Even if American military powers of prediction are superior to those of the past, it is unwise and unseemly for us to turn too quickly to the imagined future, forsaking the sacrifices and lessons of the last twenty years. To a degree, after all, war is war, and even if future wars are fought in another part of the world, with different methods, weapons, and for different reasons than those of our recent conflicts, we have surely learned lessons in the past twenty years that would be valuable in any war.
What are these lessons? In this post and next few that will follow, I will state very briefly what I think some of these are. Ideally, this question will continue to be a topic of conversation among the military, national security community, and the nation at large.
Post-Traumatic Stress (PTS)/Moral Injury (MI)
We have learned much about PTS/MI in the last twenty years, and this knowledge must not be lost.

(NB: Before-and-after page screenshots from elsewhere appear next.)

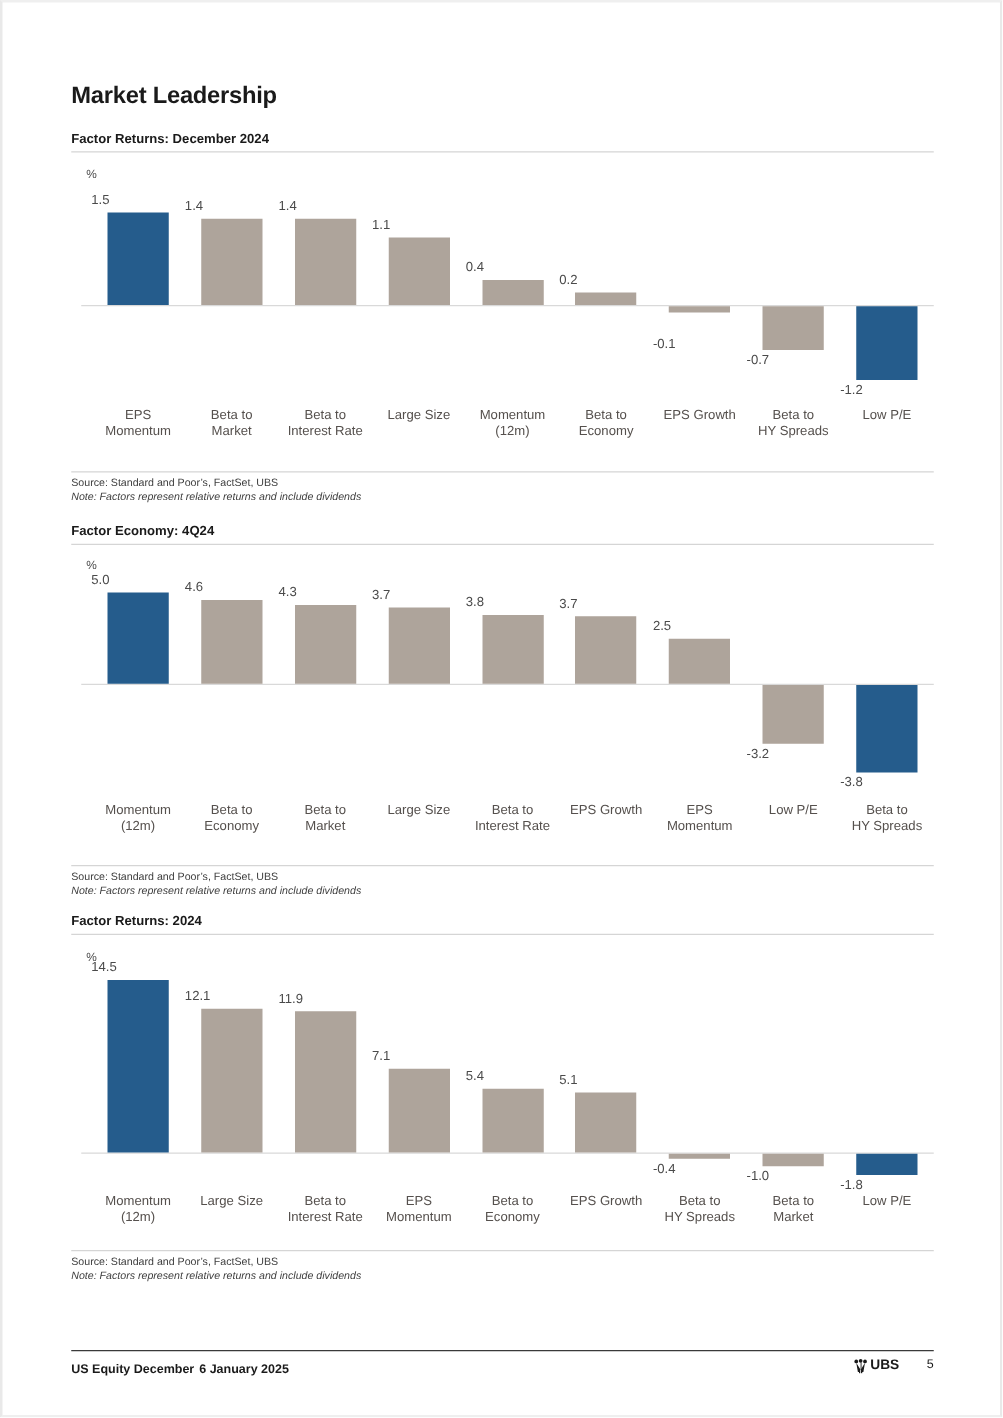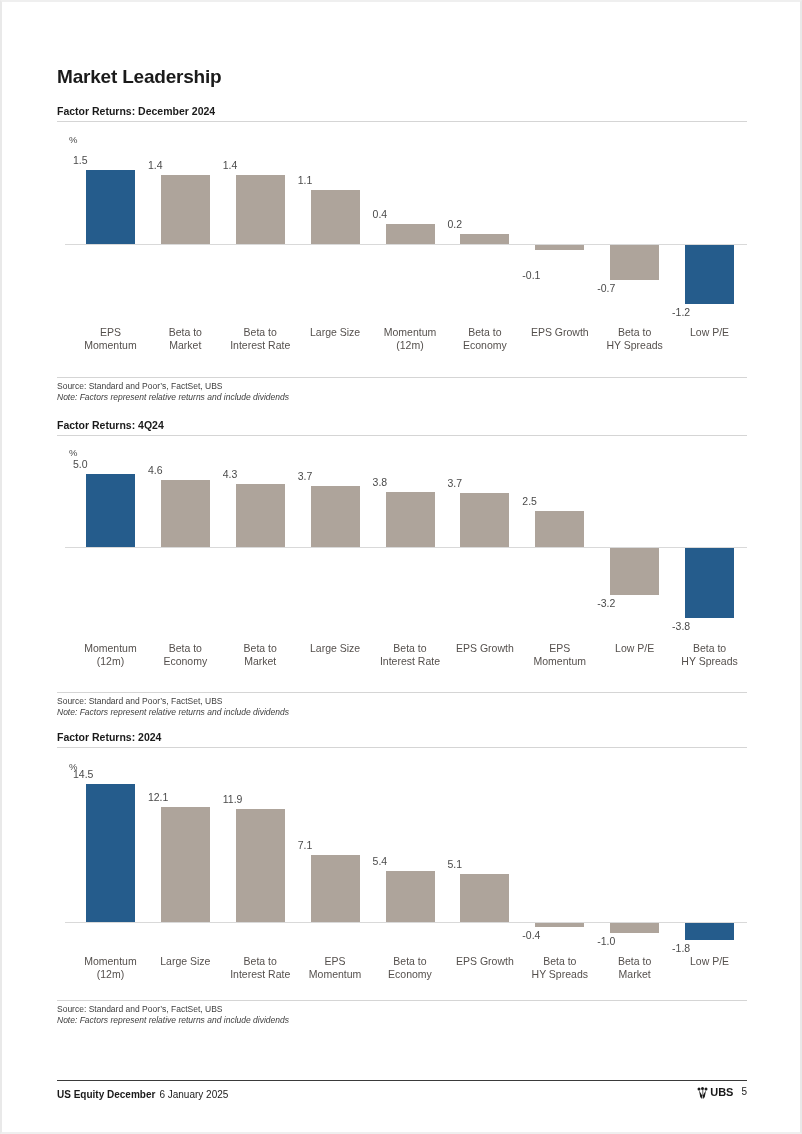--- a/index.html
+++ b/index.html
@@ -199,7 +199,7 @@
           </div>
         </div>
         <div class="chart-block" style="top: 0px;">
-          <div class="chart-title" style="position: absolute; top: 419px;">Factor Returns: 4Q24</div>
+          <div class="chart-title" style="position: absolute; top: 419px;">Factor Economy: 4Q24</div>
           <div class="plot" style="position: absolute; top: 442px; height: 255px;">
             <div class="yunit" style="top: 5px;">%</div>
             <div class="zeroline" style="top: 105px;"></div>

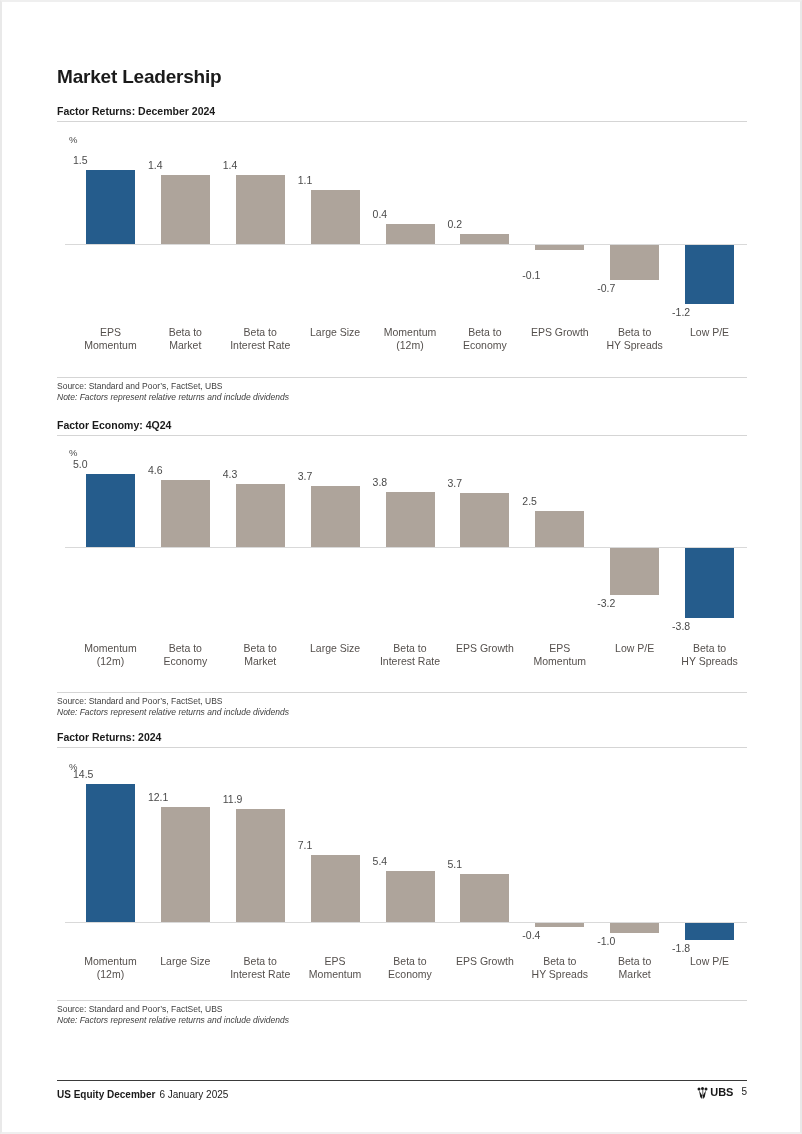--- a/index.html
+++ b/index.html
@@ -133,7 +133,7 @@
   }
   .footer-left { font-size: 10px; color: #1a1a1a; }
   .footer-left .strat { font-weight: bold; }
-  .footer-left .date { font-weight: normal; margin-left: 4px; }
+  .footer-left .date { font-weight: bold; margin-left: 4px; }
   .footer-right {
     display: flex;
     align-items: flex-start;

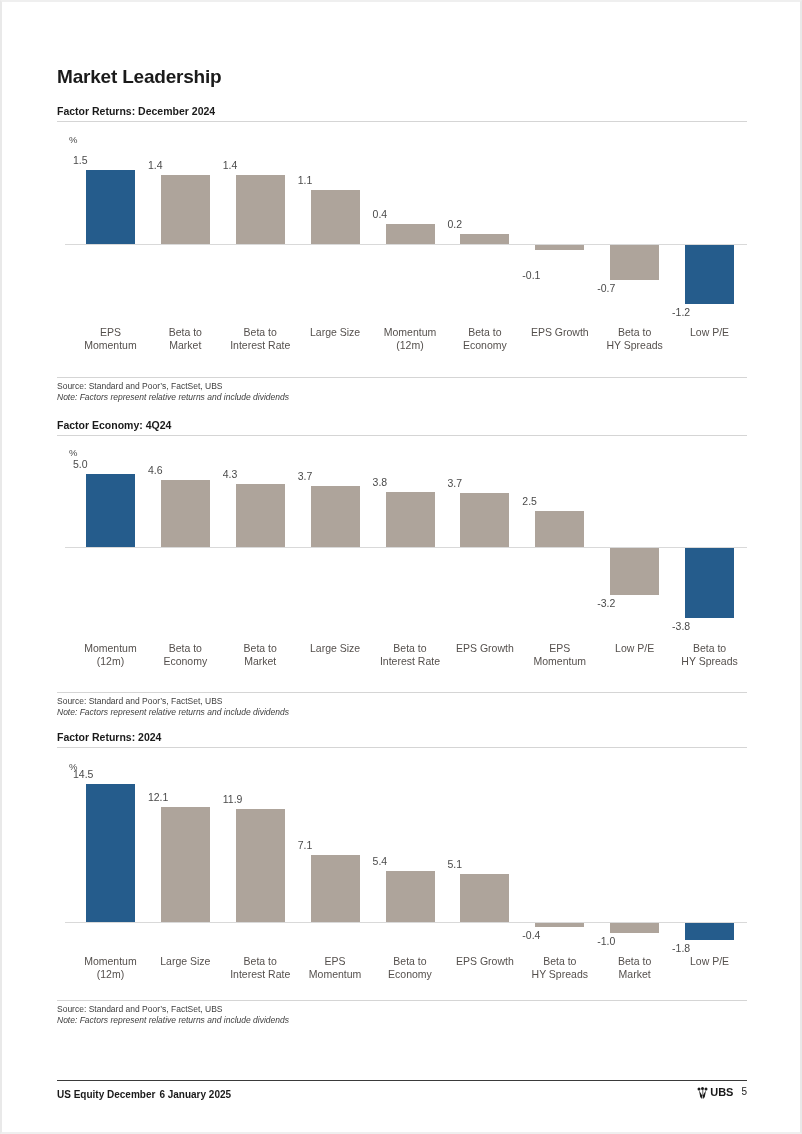--- a/index.html
+++ b/index.html
@@ -137,7 +137,7 @@
   .footer-right {
     display: flex;
     align-items: flex-start;
-    gap: 8px;
+    gap: 22px;
     font-size: 11px;
     color: #1a1a1a;
   }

It should also be emphasized that this knowledge is not for medical professionals alone, but should become part of the equipment of every military leader. Military leaders can help to prevent PTS/MI by being aware of the conditions that may bring them on, and by ensuring that their own conduct and that of subordinates is not creating the conditions for PTS/MI. PTS/MI may be brought on by unnecessary of illegal acts of violence, by acts that demonstrate callousness towards the death of soldiers and noncombatants, and by a failure to address concerns about the mission. They may also be caused by participation in an unjust or unnecessary war.
A failure of strategic guidance is one of the shortcomings that have been associated with the conflicts in Iraq and Afghanistan. A lesson of the recent conflicts is that no amount of tactical skill or superior technology can redeem a strategy that is flawed or frankly AWOL. The mechanism for creating and communicating strategic guidance seems to be flawed and even broken. The lack of effective strategic guidance not only impedes the chances for success, it relates to the incidence of PTS and especially MI, as noted above. Soldiers sent into a struggle the purpose of which has not been clearly laid out are far more prone to psychological trauma than those who understand what they are fighting for. This imposes an obligation on the most senior military officials to ensure that the armed forces are not committed to dubious battle. If the purpose of a war, campaign, or operation cannot be explained in fairly simple terms, the question of “is this trip really necessary” must be asked forcefully and, if necessary, repeatedly.